Description of the task: Go through the records and extract every line with the word "behind".

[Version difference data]
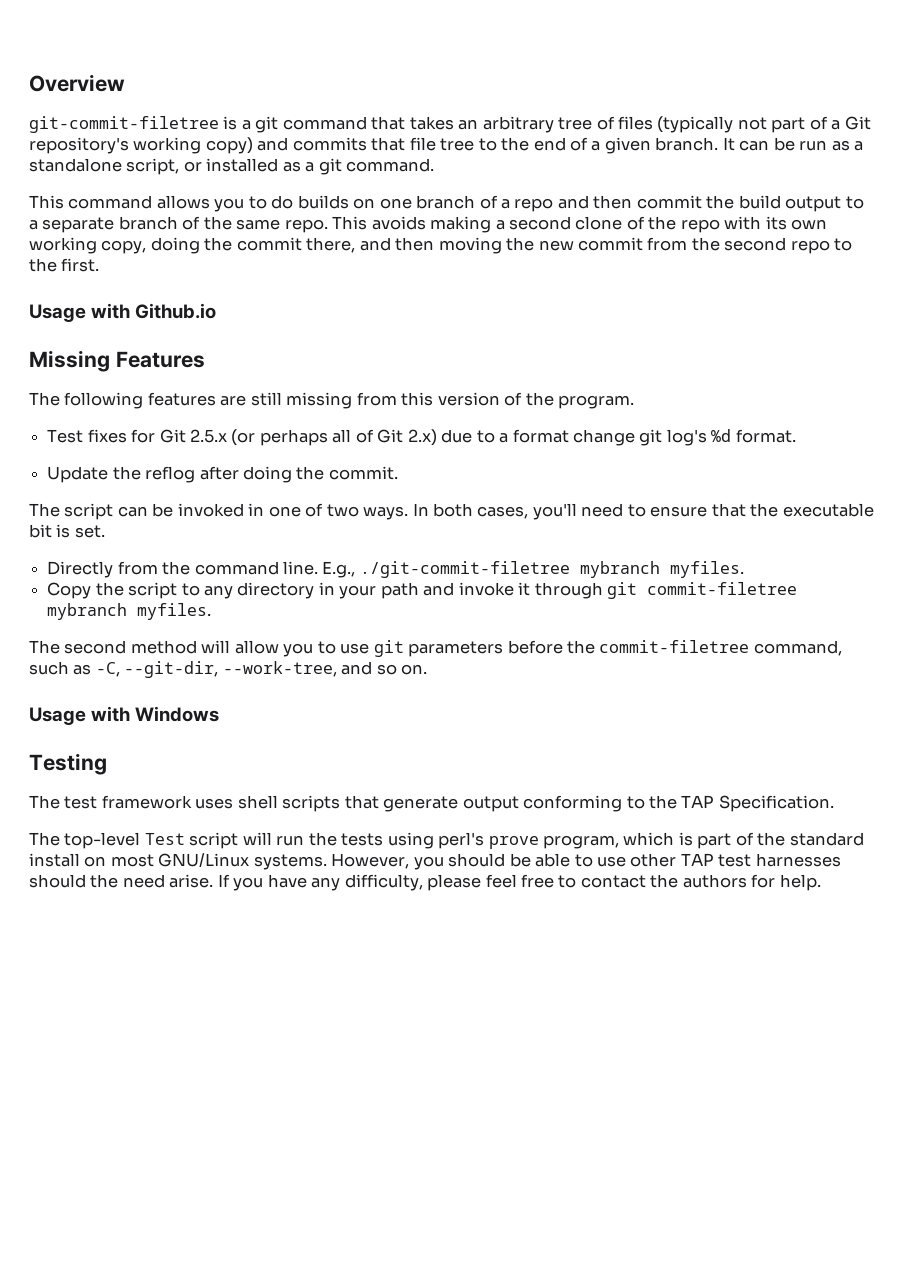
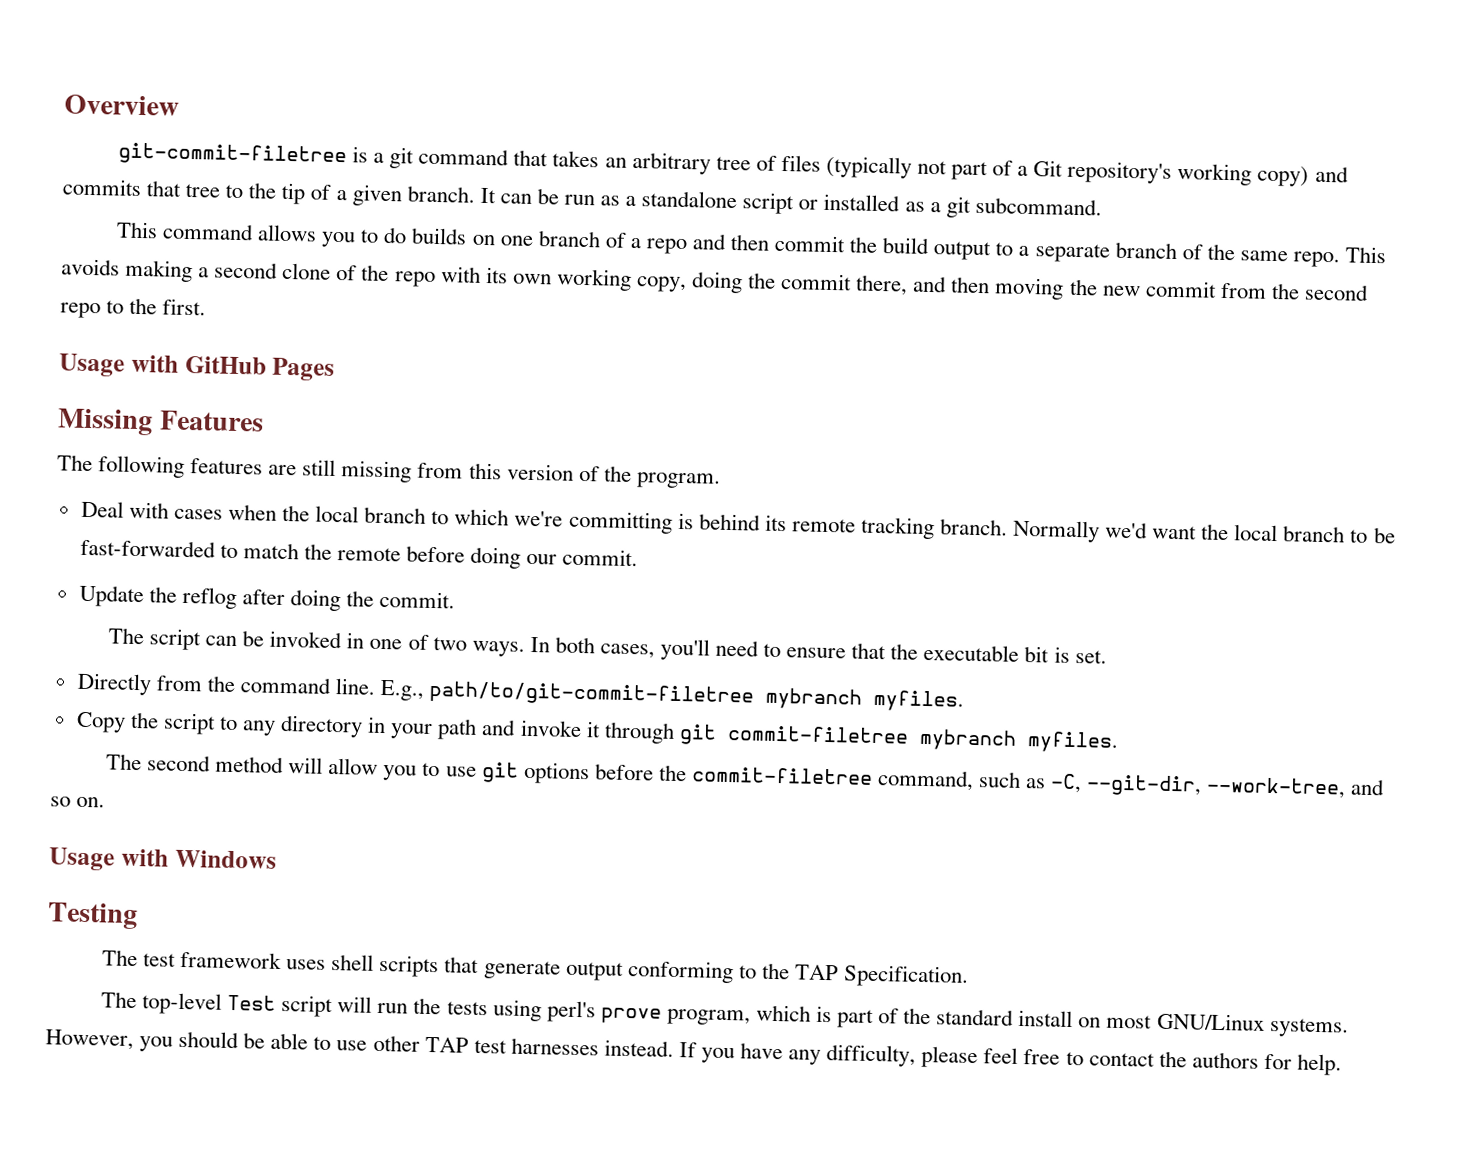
[409,137,436,151] file -> (183, 188) none
[533,137,566,151] end -> [281,182,307,205] tip
[126,158,180,175] script, -> [742,192,795,215] script
[346,158,435,172] command. -> [974,196,1102,216] subcommand.
[135,303,217,319] Github.io -> [184,355,336,381] GitHub Pages
[47,429,796,446] Test fixes for Git 2.5.x (or perhaps all of Git 2.x) due to a format change git log's %d format. -> [80,500,1396,544] [79,538,639,569] Deal with cases when the local branch to which we're committing is behind its remote tracking branch. Normally we'd want the local branch to be fast-forwarded to match the remote before doing our commit.
[359,561,570,578] ./git-commit-filetree -> [429,680,755,708] path/to/git-commit-filetree
[408,641,504,657] parameters -> [522,761,590,785] options
[29,874,214,888] should the need arise. -> [603,1039,674,1057] instead.

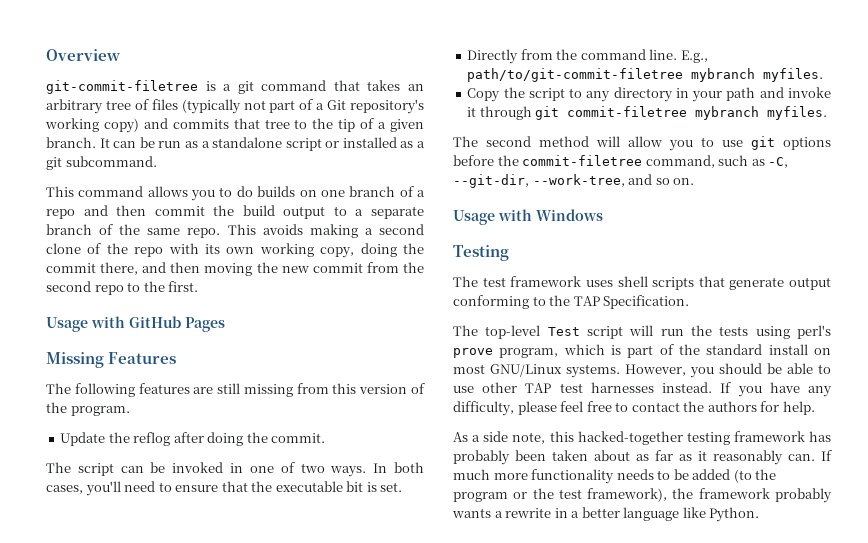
[80,500,1396,544] [79,538,639,569] // Deal with cases when the local branch to which we're committing is behind its remote tracking branch. Normally we'd want the local branch to be fast-forwarded to match the remote before doing our commit. -> (130, 411) none
(1342, 1064) none -> [453,431,831,445] [453,450,832,465] [453,469,777,484] [453,488,832,503] [452,507,760,522] // As a side note, this hacked-together testing framework has probably been taken about as far as it reasonably can. If much more functionality needs to be added (to the program or the test framework), the framework probably wants a rewrite in a better language like Python.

Solution for this exercise:
[47,429,796,446] Test fixes for Git 2.5.x (or perhaps all of Git 2.x) due to a format change git log's %d format. -> [80,500,1396,544] [79,538,639,569] Deal with cases when the local branch to which we're committing is behind its remote tracking branch. Normally we'd want the local branch to be fast-forwarded to match the remote before doing our commit.
[80,500,1396,544] [79,538,639,569] // Deal with cases when the local branch to which we're committing is behind its remote tracking branch. Normally we'd want the local branch to be fast-forwarded to match the remote before doing our commit. -> (130, 411) none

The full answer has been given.